Today, 3D printing is a valuable tool for almost every industry from car manufacturing to medical devices to food production. Layer by layer, this form of prototyping is evolving into one of the most revolutionary production techniques around. How did 3D printing get its start?
The Early Days of 3D
It might seem like the concept of 3D printers is a new one, but 3D originated in the 1800s. In 1859, a sculptor from France demonstrated a way to get a 3D look using photographs.
Prototyping technology first surfaced in the 1980s. Hideo Kodama of the Nagoya Municipal Industrial Research Institute visualized using two additive methods to create three-dimensional plastic models with thermoset polymer.
The Advent of Stereolithography
Just a few years after Dr. Kodama’s attempt to make plastic models, three engineers from France officially patented stereolithography — the art of creating 3D prototypes or models using layering and a photochemical process.
Around the same time, Chuck Hull filed a second similar patent. He had a technique for generating three-dimensional objects using photopolymers cured by ultraviolet light lasers. Hull stated he was able to create 3D objects by building a cross-sectional pattern layer by layer.

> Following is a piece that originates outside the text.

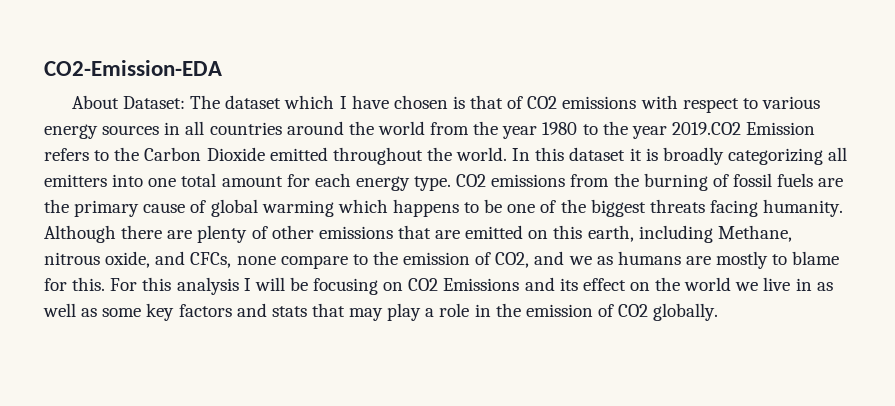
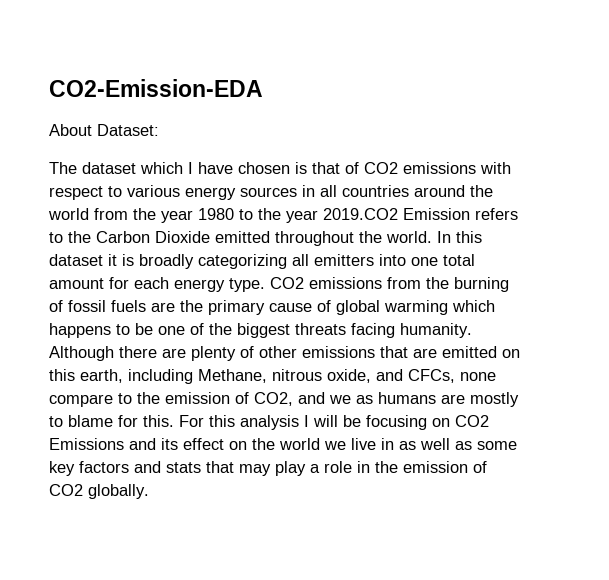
(186, 102) none -> (159, 130) //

In the late 1980s, Carl Deckard built what today is known as the first 3D printer. His machine, called Betsy, would turn loose powder into solid objects. The printer’s laser was able to bind the powder together, solidifying it into something tangible.
Fused Deposition Modeling
In 1988, inventor S. Scott Crump and his wife Lisa expanded on the stereolithography concept to create fused deposition modeling — the process utilized by today’s 3D printer. Sometimes called plastic jet printing, this process uses the additive principle to create objects in 3D. Fused deposition modeling involves melting a polymer and then using it to create an object layer by layer.
The technology continued to evolve to make creating objects more accessible and more affordable. In 2004, mechanical engineer and lecturer Adrian Bowyer founded the open-source RepRap project with a goal of creating a 3D printer able to make its own components.
In 2008, the first 3D consumer service company, called Shapeways, opened in the Netherlands. It provides 3D printing on demand; consumers submit files to Shapeways, which creates and ships the object directly to the person or company that ordered it.
In 2013, Samantha Snabes and her NASA colleague built a large-format, cost-effective 3D printer and launched their company, 3D, to market them; 3D looks to put 3D printers in households and businesses.
3D Printers in the Real World
Today, experts believe 3D printing can improve lives in developing countries and help eliminate plastic waste. The company 3D already makes use of pellets made from old plastic objects to create new objects.
Food entrepreneurs are also developing ways to “print” vegan meat products from plant resources. Researchers are exploring 3D printer alternatives that allow surgeons to customize tools while in the operating room, and they're experimenting with making replacement organs using the patient’s tissue to eliminate the need for cadaveric and human organ donors.
What started as a desire to render plastic models easily has grown into the thriving 3D printing industry.
We love our 3D printers and we use them almost daily to create prototypes of products we are working on.